● **Instructions to follow**: Reproduce the records below exactly, leaving out any pictures.

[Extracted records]
%%
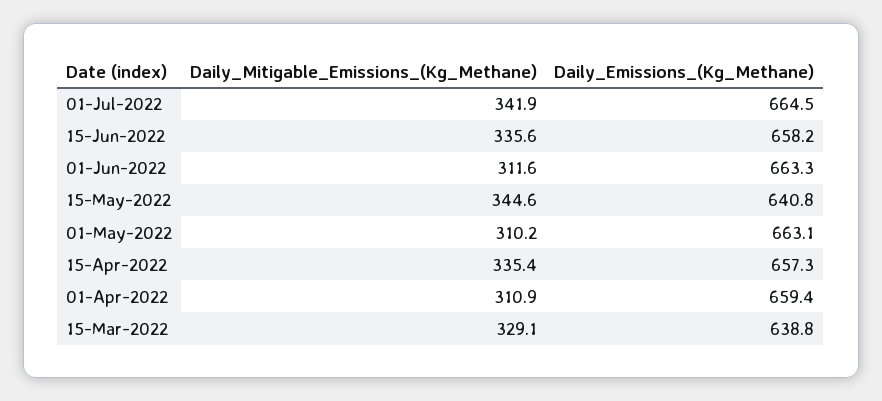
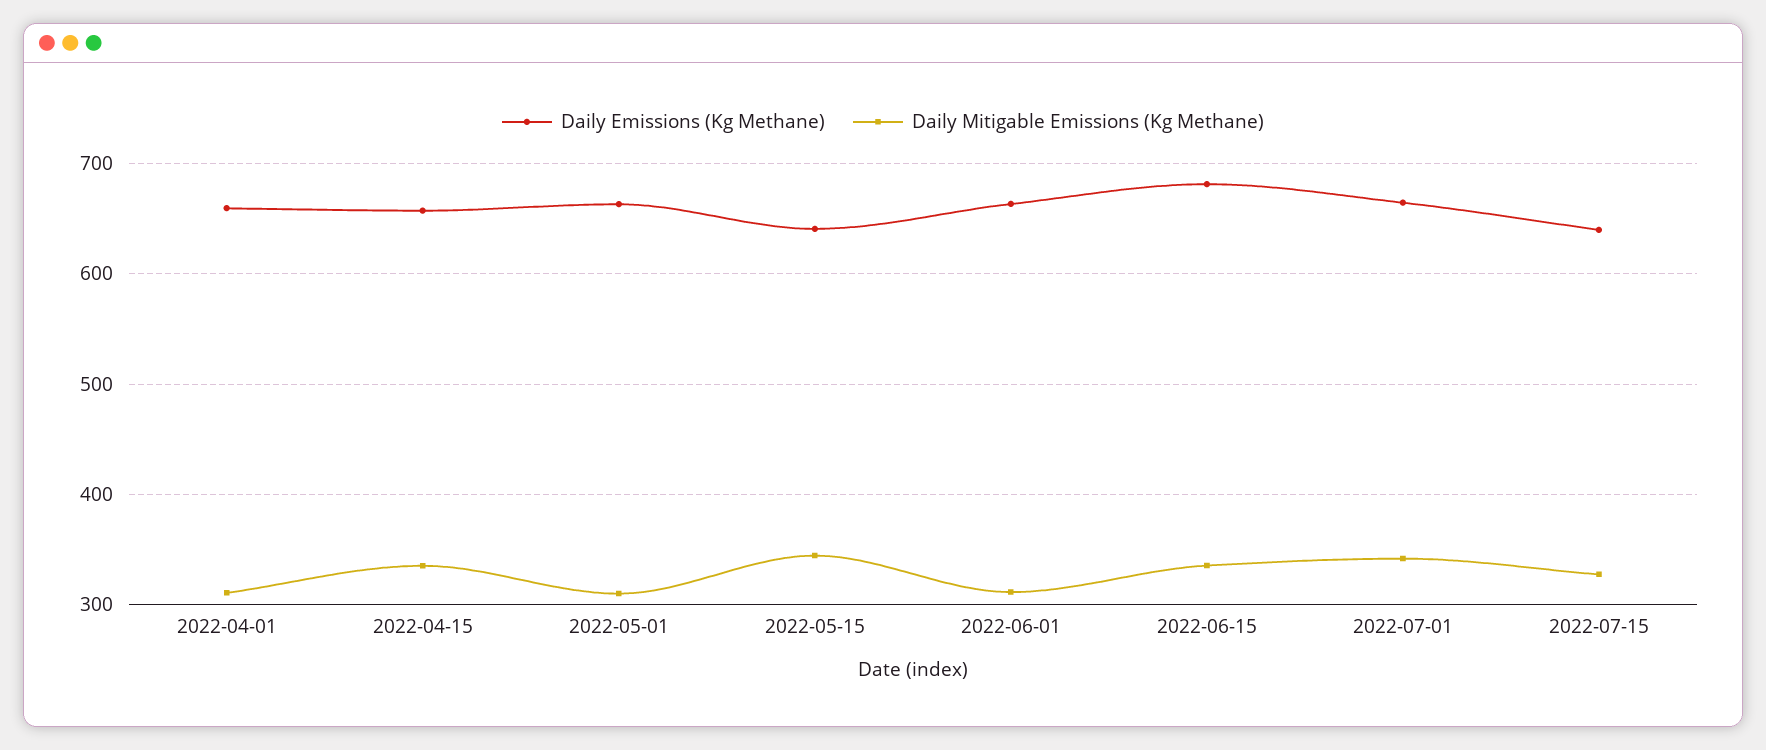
Daily_Emissions_(Kg_Methane), 15-Jun-2022: 658.2 -> 680
Daily_Mitigable_Emissions_(Kg_Methane), 15-Mar-2022: 329.1 -> none
Daily_Emissions_(Kg_Methane), 15-Mar-2022: 638.8 -> none
Daily_Emissions_(Kg_Methane), 2022-07-15: none -> 640
Daily_Mitigable_Emissions_(Kg_Methane), 2022-07-15: none -> 330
%%
● **Solution for this problem**:
Daily_Emissions_(Kg_Methane), 15-Jun-2022: 658.2 -> 680
Daily_Mitigable_Emissions_(Kg_Methane), 15-Mar-2022: 329.1 -> none
Daily_Emissions_(Kg_Methane), 15-Mar-2022: 638.8 -> none
Daily_Emissions_(Kg_Methane), 2022-07-15: none -> 640
Daily_Mitigable_Emissions_(Kg_Methane), 2022-07-15: none -> 330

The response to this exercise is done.